Ribonucleic acids (RNA) mediate the action of chromosomes in every cell in the body, and the RNA from a specific gene is key in turning that gene's instructions into actual function.  A number of diseases are caused by abnormalities in genes that are turned into abnormal RNA.  For example, Huntington's Disease is caused by lengthening of a specific gene on chromosome 4, and this abnormality is reflected in the corresponding RNA.  If one could degrade this pathological RNA throughout the brain, one might arrest Huntington's Disease.  Alternatively, in some neurological diseases there may be health benefit to reducing the expression of normal genes that may be harmful, analogous to genes responsible for high levels of low-density lipoproteins (LDL) that are linked to risk of cardiac disease.  The body has a natural physiological process for regulating RNA levels, called RNA interference (RNAi), discovery of which was awarded the Nobel prize in 2006.  Artificial RNAi, then, offers the opportunity for specific regulation of individual genes to attack a number of diseases.
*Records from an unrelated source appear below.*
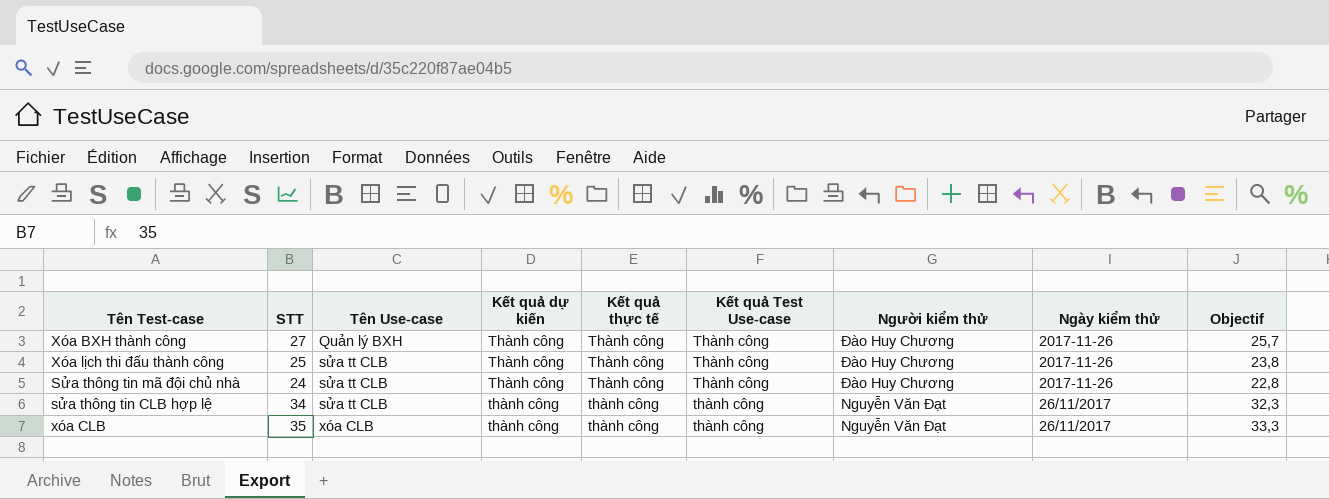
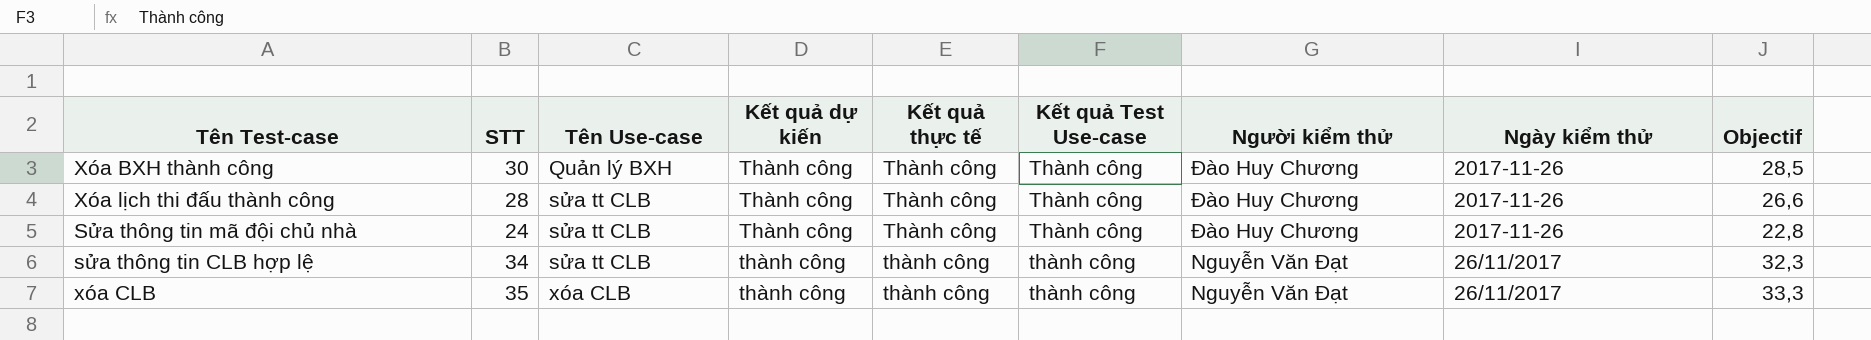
Xóa BXH thành công | STT: 27 -> 30
Xóa BXH thành công | Objectif: 25,7 -> 28,5
Xóa lịch thi đấu thành công | STT: 25 -> 28
Xóa lịch thi đấu thành công | Objectif: 23,8 -> 26,6

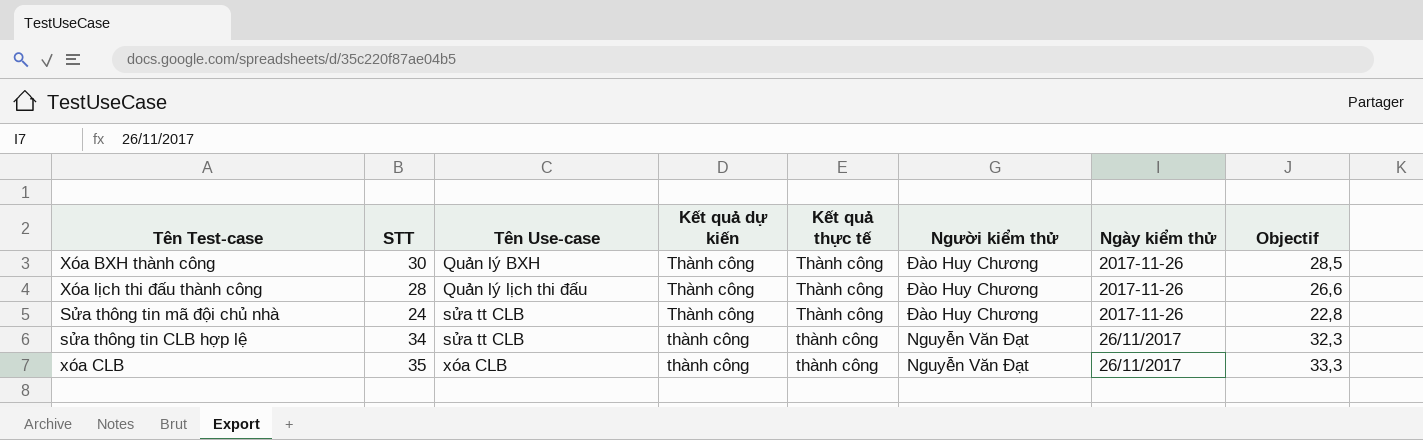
column Kết quả Test Use-case | position: 6 -> none
Xóa lịch thi đấu thành công | Tên Use-case: sửa tt CLB -> Quản lý lịch thi đấu

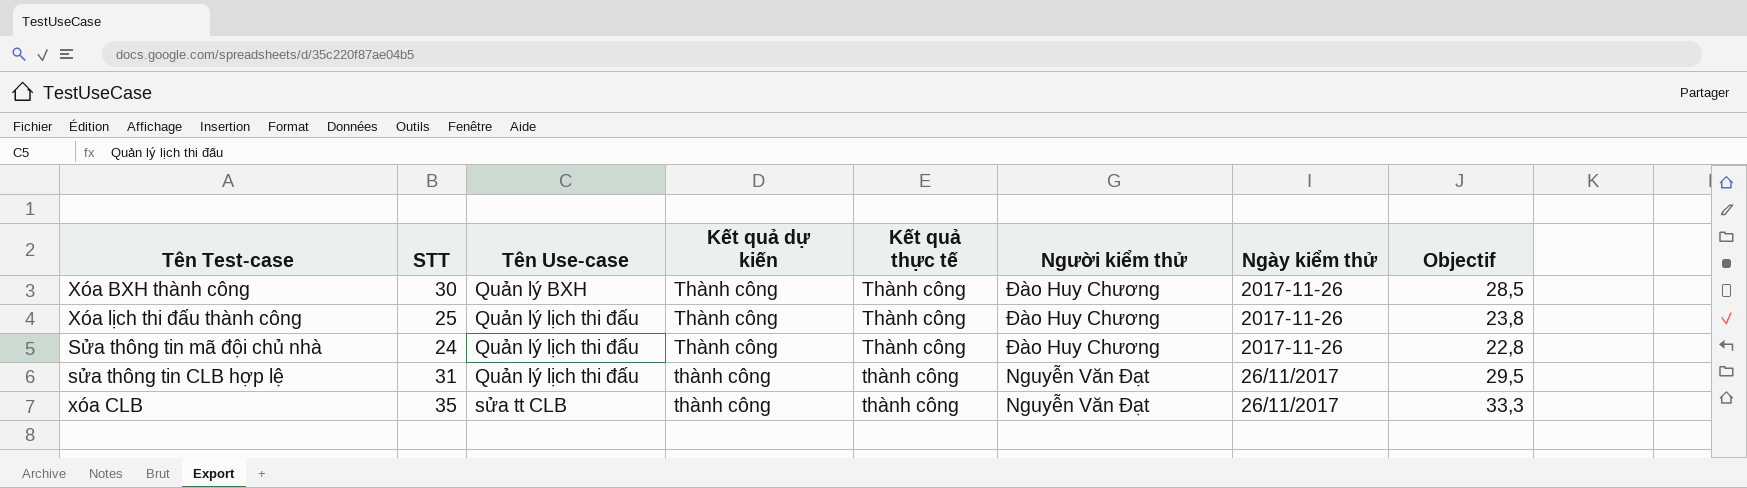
Xóa lịch thi đấu thành công | STT: 28 -> 25
Xóa lịch thi đấu thành công | Objectif: 26,6 -> 23,8
Sửa thông tin mã đội chủ nhà | Tên Use-case: sửa tt CLB -> Quản lý lịch thi đấu
sửa thông tin CLB hợp lệ | STT: 34 -> 31
sửa thông tin CLB hợp lệ | Tên Use-case: sửa tt CLB -> Quản lý lịch thi đấu
sửa thông tin CLB hợp lệ | Objectif: 32,3 -> 29,5
xóa CLB | Tên Use-case: xóa CLB -> sửa tt CLB

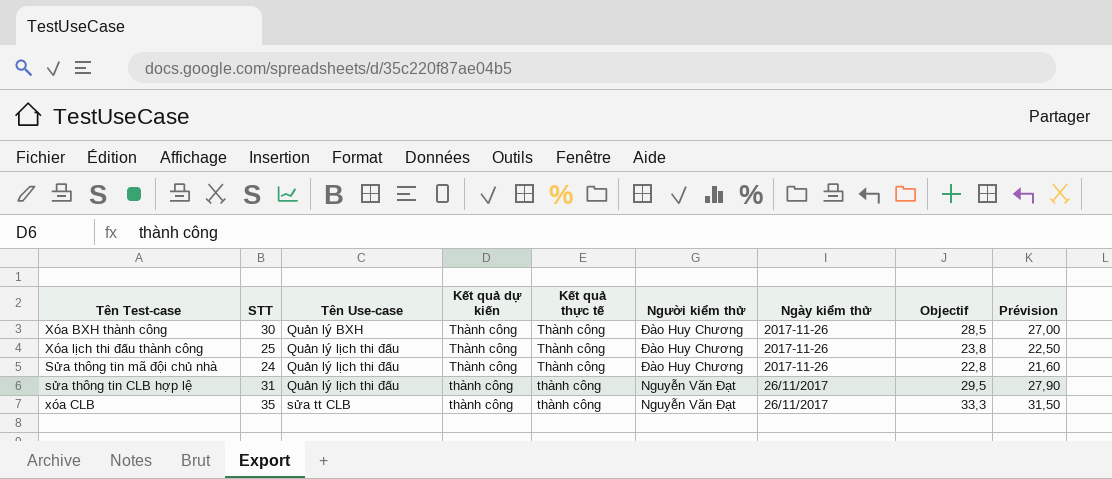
column Prévision | formula: none -> [STT] * 0,9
Atalanta Therapeutics is a biotechnology company based in Boston, Massachusetts, USA, dedicated to developing therapeutics for neurological and neurodegenerative disease with short interfering RNA (siRNA) technology.  Our version of siRNA was engineered to have a selective, durable, and well-tolerated action throughout the brain and central nervous system.  Many rare genetic diseases of the nervous system (like Huntington's) have no effective treatments, and likewise common diseases including Alzheimer's Disease are in need of truly transformative treatments that attack the root cause of disease.  Accordingly, Atalanta's siRNA technology could be applied to a number of diseases, if key unknowns can be addressed. 

The data and infrastructure of the UK BioBank will provide biological understanding of human disease that is key to making actual therapeutics and bringing therapeutics to patients.  The UK Biobank will help us select the safest targets for our siRNA, and also help discover any easily measurable biomarkers associated with action of our siRNA that can be used to test the dose at which a potential therapeutic works.  The health of persons carrying natural genetic variants in the target of interest will be analyzed, to better understand potential patient populations and to give some measure of the overall prevalence of a specific disease.  Results will be made public per UK Biobank policies.